Geräusche der Nacht -98
Plötzlich bleibe ich stehen und drehe mich schnüffelnd im Kreis. Dann habe ich die Richtung. Der Geruch ist kaum noch zu erspüren. Valle muss schon vor mehreren Stunden hier gewesen sein. 'Calle' und 'Maika' sind ebenfalls stehengeblieben. 'Maika' sagt:

"Hier ist eine Bäckerei. Sie haben allerdings gerade Mittagspause."

Ich schaue meine Freundin an und nicke.

"Er wird heute Vormittag Brötchen gekauft haben. Gehen wir diesen Weg entlang."

Nun weise ich in eine Nebenstraße, die leicht ansteigt. Wir nehmen diesen Weg und stehen bald vor einem mehrstöckigen Haus. Ich gehe zur Haustür und schaue auf die Liste der Namen an den Türklingeln. Leider kann ich den Namen 'Grasmück' nicht finden. Aber ich kann mich nicht täuschen. 'Valle' muss sich in diesem Haus aufhalten!

Ich erinnere mich an die Möglichkeit zur gedanklichen Kommunikation zwischen den Wölfen, wenn wir uns gewandelt haben. Ob das auch klappt, wenn wir uns in menschlicher Gestalt befinden? Ich muss es wenigstens versuchen! Also stelle ich mir Valle vor meinem inneren Auge vor und formuliere intensiv in Gedanken:

'Valle? Bitte mach' auf!'

Es dauert einige Minuten bis sich etwas tut. Valle erscheint an der Hausecke und kommt einen Gartenweg entlang. Dort hängt ein Briefkasten an einem Jägerzaun. Als er mich sieht, wechselt seine Miene von misstrauisch zu freudigem Erkennen. Er beschleunigt seine Schritte und nimmt mich zur Begrüßung in den Arm.

"Hallo, Laura! Das ist aber eine Freude! Was machst du denn hier? Komm doch bitte rein!"

Ich lächele ihn an und grüße zurück:
"Hi, Valle, ich wollte mal sehen, wie es dir so geht und dir gleichzeitig ein Update geben, was ich seit deinem Weggang aus Kassel erlebt habe. Du weißt vielleicht, dass ich nach Köln gezogen bin, um nicht zu einsam zu sein."

'Calle' und 'Maika' sind nähergekommen. Nun stelle ich Valle und die Beiden einander vor. Valle bittet uns danach mitzukommen und geht den Gartenweg zurück.
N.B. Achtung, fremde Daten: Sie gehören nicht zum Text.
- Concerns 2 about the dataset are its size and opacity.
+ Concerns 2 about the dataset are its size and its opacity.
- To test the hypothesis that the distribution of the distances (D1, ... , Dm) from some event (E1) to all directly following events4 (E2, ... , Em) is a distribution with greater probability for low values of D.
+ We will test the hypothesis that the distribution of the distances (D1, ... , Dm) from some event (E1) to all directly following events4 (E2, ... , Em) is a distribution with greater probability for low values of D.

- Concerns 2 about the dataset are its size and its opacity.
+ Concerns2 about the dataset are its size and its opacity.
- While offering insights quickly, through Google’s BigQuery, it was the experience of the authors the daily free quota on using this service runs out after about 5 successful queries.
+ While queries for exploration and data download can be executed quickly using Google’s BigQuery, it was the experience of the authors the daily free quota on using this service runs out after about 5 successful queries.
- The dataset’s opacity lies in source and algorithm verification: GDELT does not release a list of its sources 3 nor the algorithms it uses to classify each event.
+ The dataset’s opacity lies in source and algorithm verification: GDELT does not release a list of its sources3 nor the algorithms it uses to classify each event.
Wir folgen ihm zu einer ebenerdigen Tür. Dort drückt er die Klingel und eine Frau, etwas älter als Valle öffnet uns.

"Dies ist meine Freundin Chris," stellt er sie uns vor und wendet sich an sie:
"Chris, das ist Laura, meine Retterin von Gelnhausen, und ihre Kölner Freunde."

Wir werden freundlich aufgenommen und hereingebeten. Nachdem wir im Wohnzimmer um den Couchtisch herum Platz genommen haben, nähert sich vorsichtig schnüffelnd ein Golden Retriver – Weibchen. 'Calle' nimmt sich ihr an und streichelt sie, nachdem sie Vertrauen gefasst hat.

Chris fragt:
"Habt ihr schon etwas gegessen heute? Was kann ich euch anbieten?"
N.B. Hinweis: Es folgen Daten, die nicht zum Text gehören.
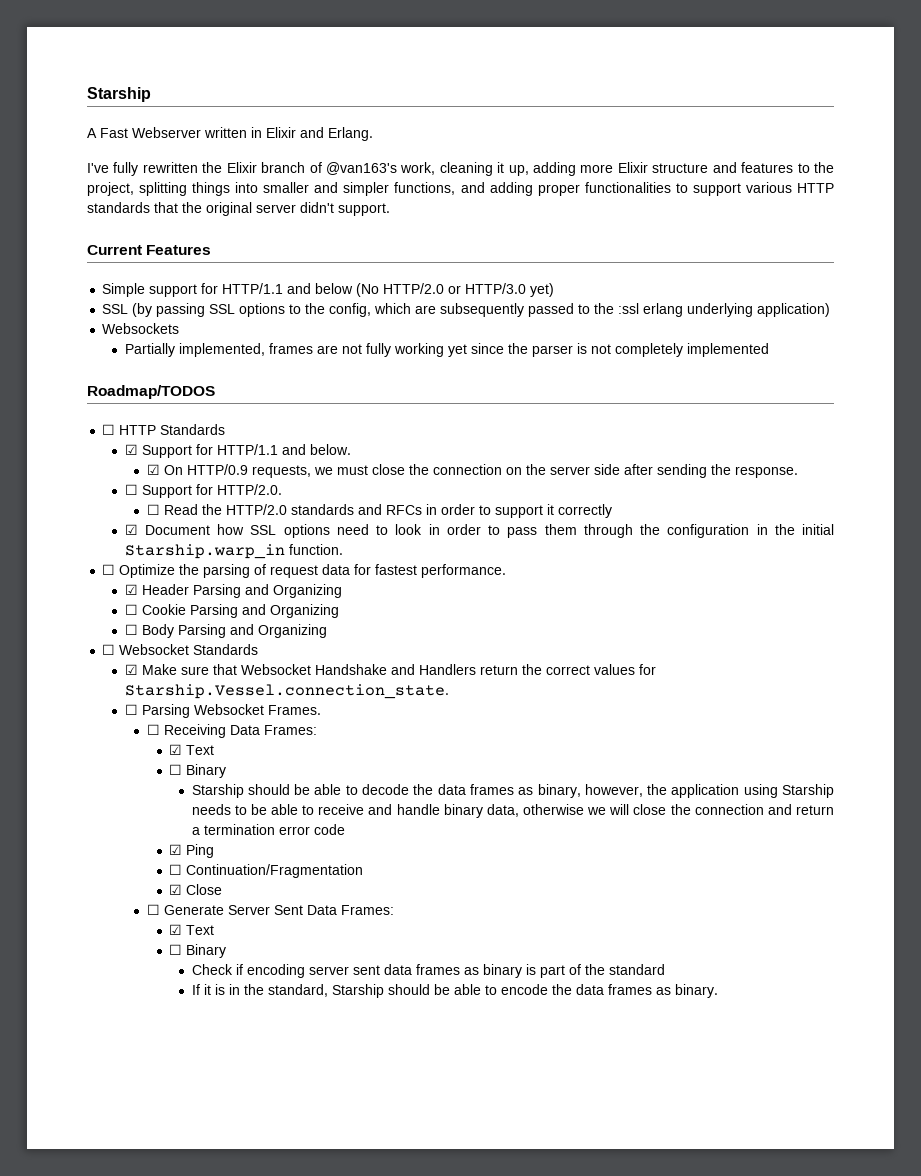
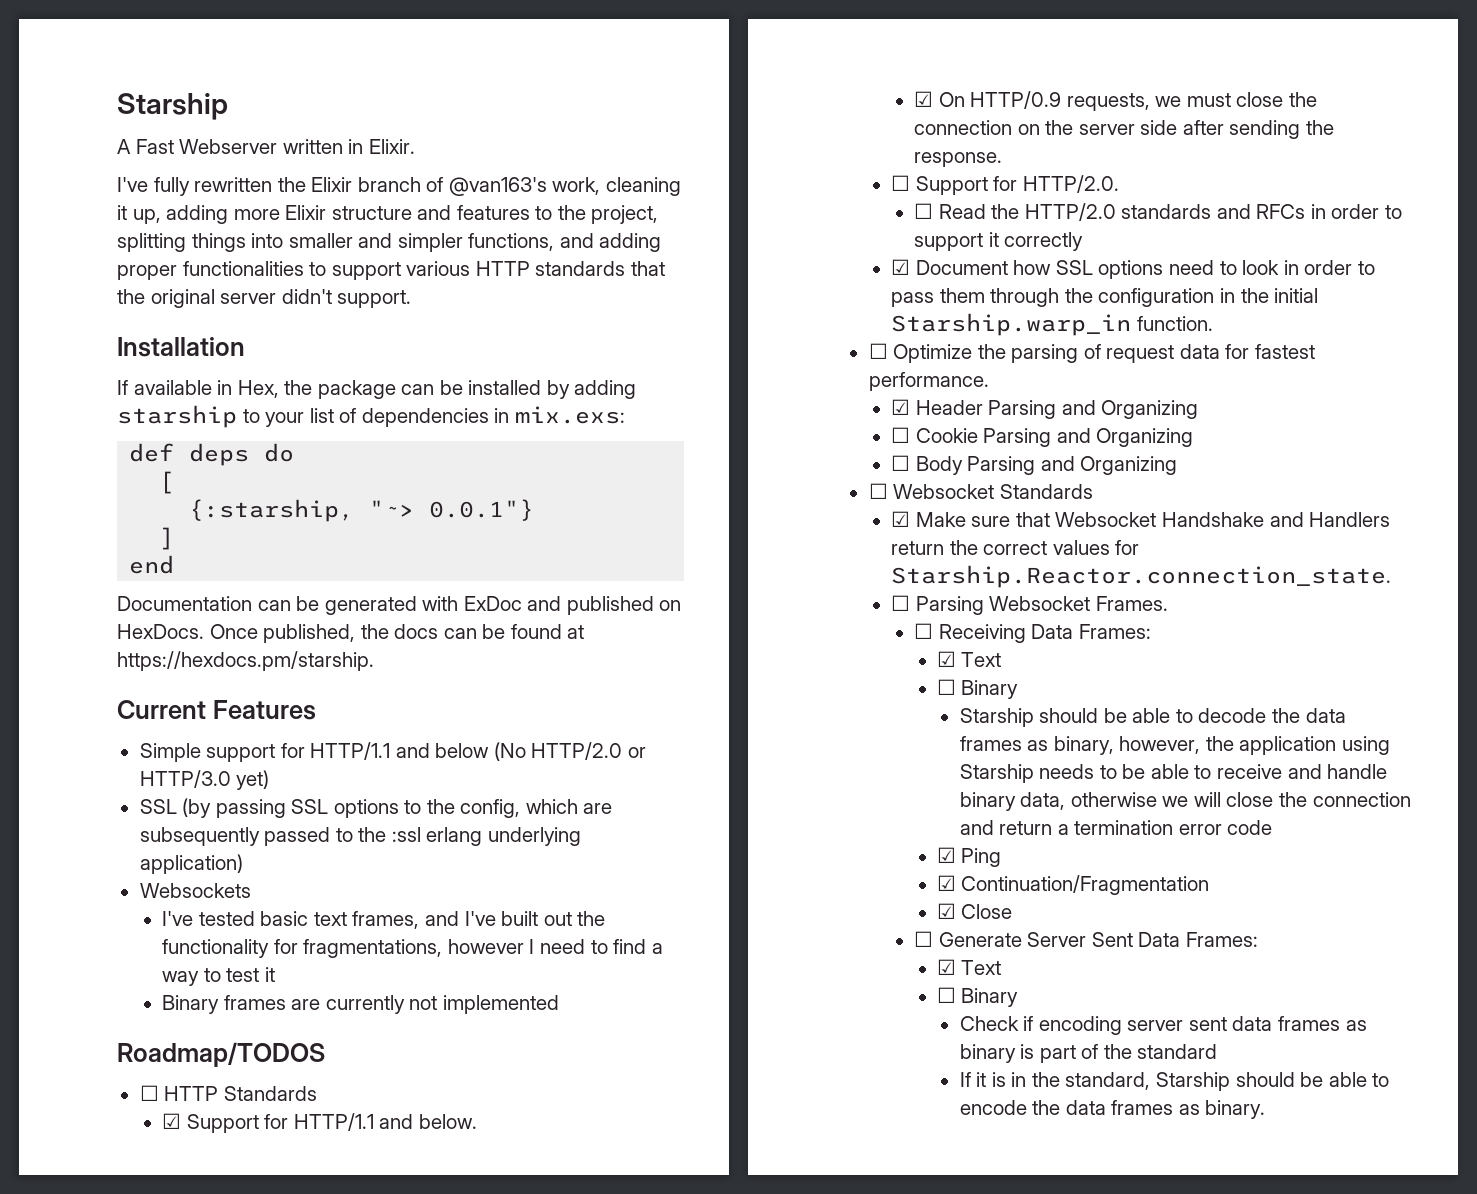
- A Fast Webserver written in Elixir and Erlang.
+ A Fast Webserver written in Elixir.
+ Installation
+ If available in Hex, the package can be installed by adding starship to your list of dependencies in mix.exs:
+ def deps do
+ [
+ {:starship, "~> 0.0.1"}
+ ]
+ end
+ Documentation can be generated with ExDoc and published on HexDocs. Once published, the docs can be found at https://hexdocs.pm/starship.
- Partially implemented, frames are not fully working yet since the parser is not completely implemented
+ I've tested basic text frames, and I've built out the functionality for fragmentations, however I need to find a way to test it
+ Binary frames are currently not implemented
- ☑ Make sure that Websocket Handshake and Handlers return the correct values for Starship.Vessel.connection_state.
+ ☑ Make sure that Websocket Handshake and Handlers return the correct values for Starship.Reactor.connection_state.
- ☐ Continuation/Fragmentation
+ ☑ Continuation/Fragmentation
"Ein Kaffee wäre erstmal nicht schlecht," antworte ich lächelnd. "Wir sind seit 10 Uhr nach dem Frühstück unterwegs. Sie brauchen sich nicht so ins Zeug zu legen! Es macht sicher jeder Hausfrau Probleme, plötzlich fünf Personen bewirten zu müssen, wo sie doch mit nur zwei Personen rechnen durfte. Wie wäre es, wenn wir nachher einfach ein Restaurant aufsuchen?"